TBS、NEWS23が「人質解放」との誤報

2015年01月30日 04:30

大阪大学での講演を終えて、交流会に参加していた時間。
人質事件は明日は我が身の僕にとって人ごとではない、リミットも気になりテレビを見れない時間にネット上の
速報をチェック。

そこで出て来たのがNEWS23がイスラム国が新たな声明を出し、「アラーの名にかけて人質を解放します」と速報したらしい。
該当ニュースを見ていないので誰が読み上げたか分からないが「人質が解放されるとの意思表明がなされた模」と伝えたらしい。

番組の終了間際に内容を事実上訂正したようだが、人命が関わる事件に対してネット上に流れた情報を分析もせず、視聴率の為に「速報」として伝えるなど、言語道断。

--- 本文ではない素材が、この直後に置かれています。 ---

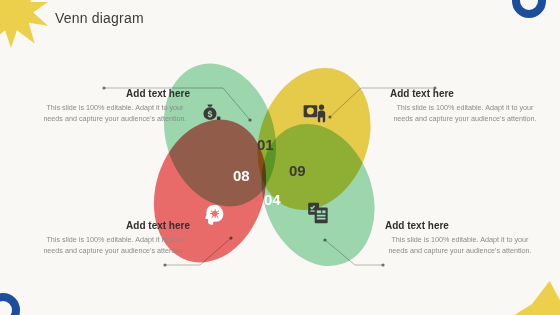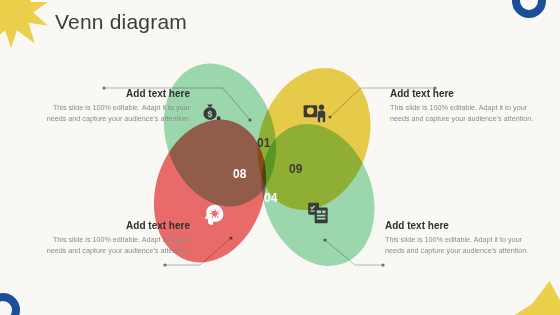"Venn diagram" #title { font-size: 21px -> 14px }
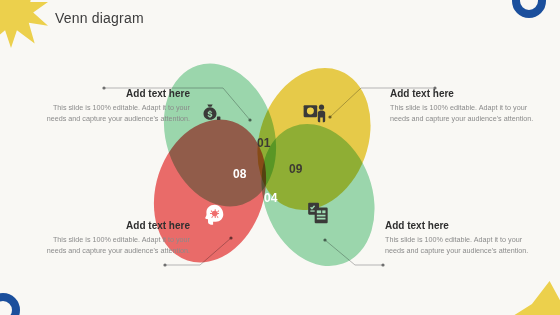"This slide is 100% editable." .callout .cb { text-align: none -> center }
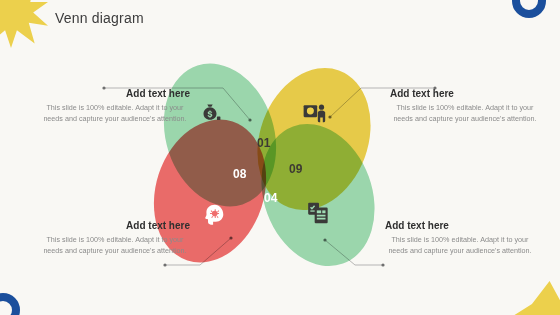"01" .vnum { font-size: 12px -> 15px }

NEWS23はイラク戦争以前、アフガニスタンの頃からお世話になっている番組だが、筑紫哲也氏が他界されてから残念な事に国際報道に関してはとても弱い番組になってしまっていた。
マンデープラスみたいな特集もなくなり、なんとか視聴率を回復させようとキャスターの顔ぶれを変えるものの、ニュースそのものにパンチ力がなく、視聴率は低迷していた。

NEWS23には顔見知りのスタッフも多く、僕がもっともお世話になった番組の一つだから、批判したくないが、
今回の誤報はちょっとひどい。
人命に関わる事だけに、どれほど多くの関係者がぬか喜びしたかと思うとやるせない気分になる。

数字(視聴率)の為に情報を分析せず、速報として流してしまったとしか考えられない。
中東学者の池内氏など「24時間の期限が多分11時頃だ、と見当をつけて、ツイッターで回ってきたいつもの宣伝映像を、空耳アワーで聞き取ってしまったようだ。TBSにはアラビア語ができる人が一人もいないのか。多分いないんだろう。」と書いている。

いや、います。相当凄い人がいるんです。
アラビア語ができるだけでなく、中東地域に何度も足を運び、現地の事に詳しい人が。。
その人が映像を見て、情報を分析する時間があったかどうか。

新聞よりテレビより一番早く伝わるのがネット上の情報になってきた現代。
TBSに限らず、個人でもリツイートなどで情報を拡散できる時代。
メディアリテラシーという言葉だけがようやく一人歩きしだした日本だが、初等教育、中等教育の現場ではで情報は鵜呑みにするのではなく、比較するなどして自分で読み解きなさい。とは教わっていない。

情報の伝搬速度が速くなった現代こそ、既存のメディアからのニュースはは勿論、ネット上のニュースも鵜呑みにするのではなく受け手が精査する力が必要だと思う。

後藤さんの解放まで眠れぬ夜が続くが、誤報ではない吉報が流れる事を祈ります。